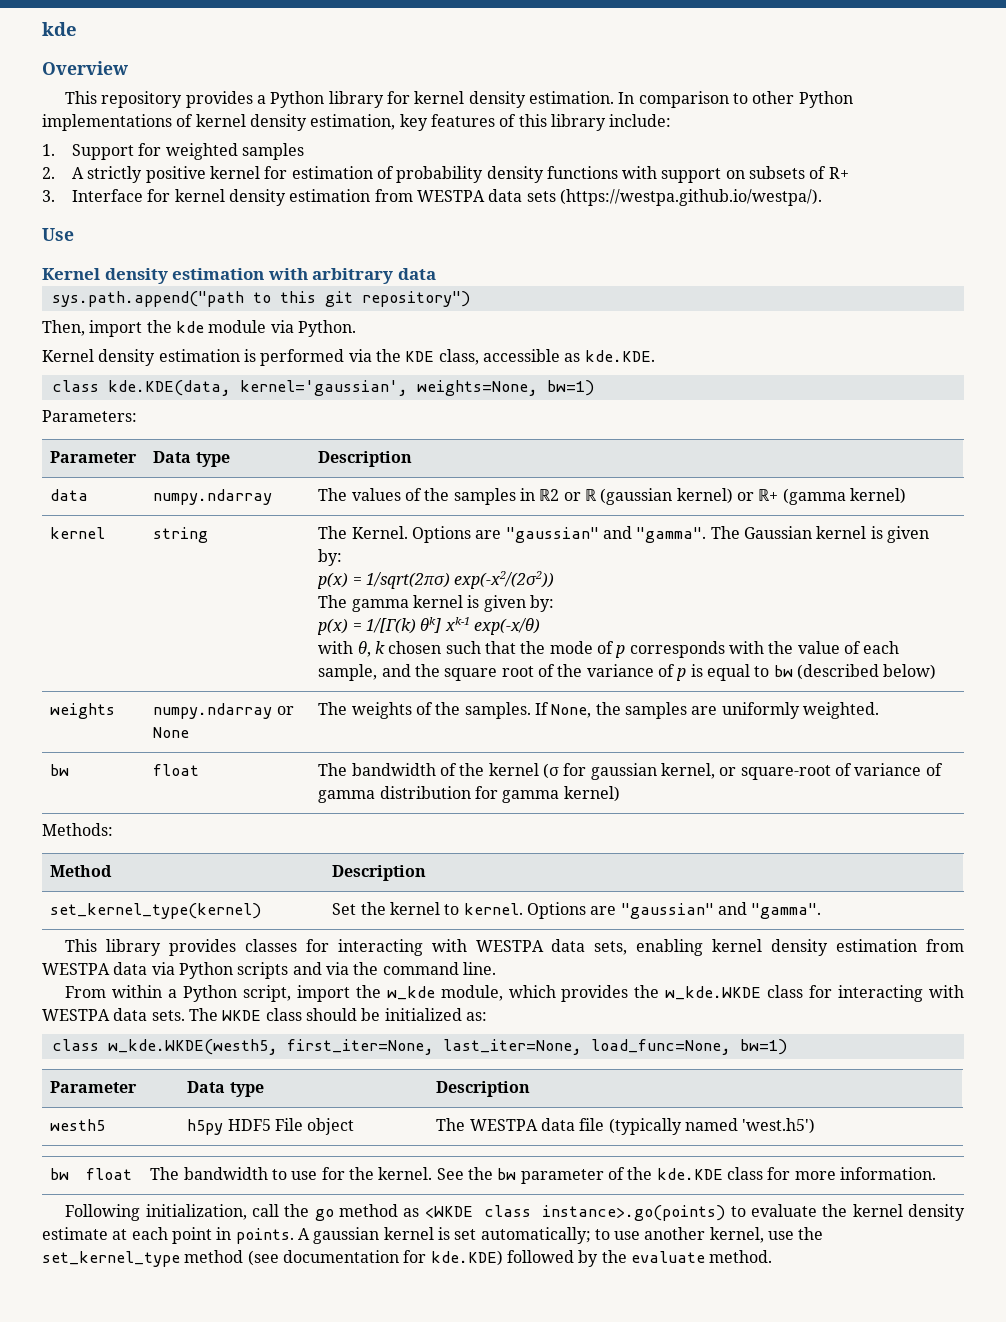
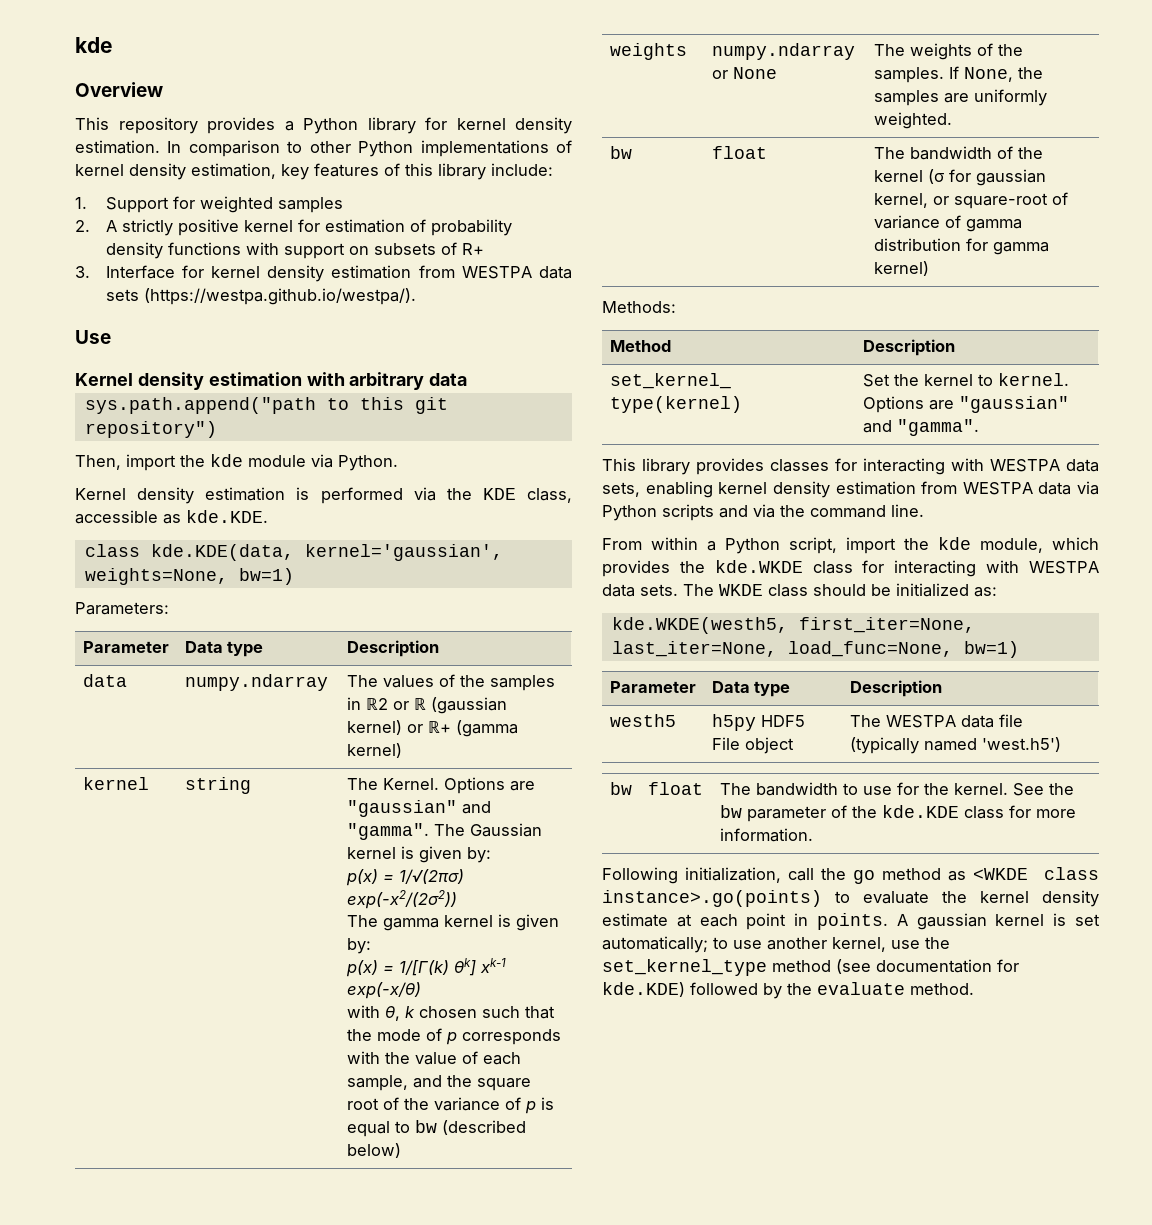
- p(x) = 1/sqrt(2πσ) exp(-x2/(2σ2))
+ p(x) = 1/√(2πσ) exp(-x2/(2σ2))
- From within a Python script, import the w_kde module, which provides the w_kde.WKDE class for interacting with WESTPA data sets.
+ From within a Python script, import the kde module, which provides the kde.WKDE class for interacting with WESTPA data sets.
- class w_kde.WKDE(westh5, first_iter=None, last_iter=None, load_func=None, bw=1)
+ kde.WKDE(westh5, first_iter=None, last_iter=None, load_func=None, bw=1)

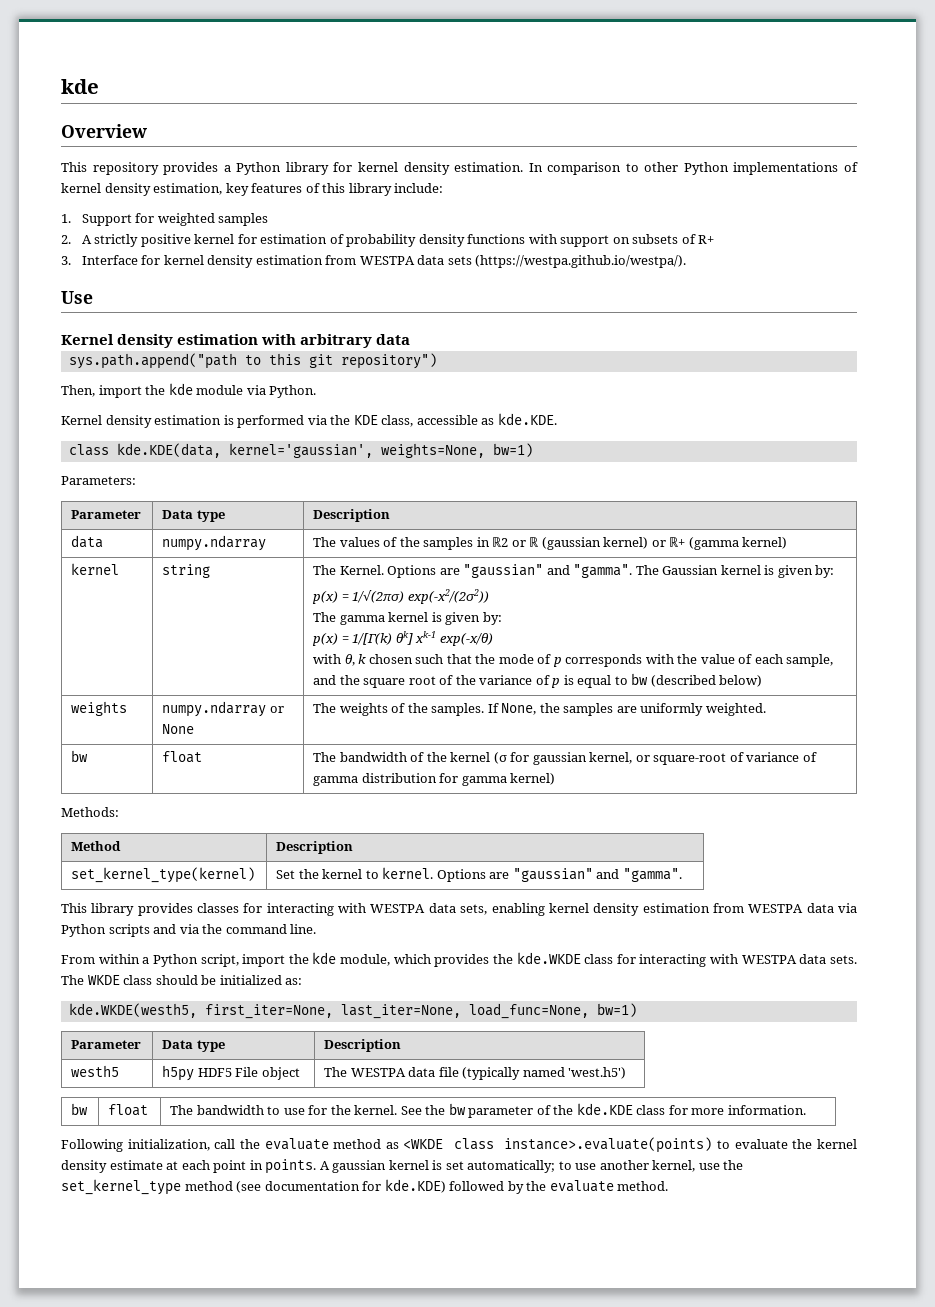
- Following initialization, call the go method as <WKDE class instance>.go(points) to evaluate the kernel density estimate at each point in points.
+ Following initialization, call the evaluate method as <WKDE class instance>.evaluate(points) to evaluate the kernel density estimate at each point in points.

=-=-=-=-=

● **ACTIVITY**
Out of the records above, pick each line that contains the string "call".

● **EXERCISE SOLUTION**
- Following initialization, call the go method as <WKDE class instance>.go(points) to evaluate the kernel density estimate at each point in points.
+ Following initialization, call the evaluate method as <WKDE class instance>.evaluate(points) to evaluate the kernel density estimate at each point in points.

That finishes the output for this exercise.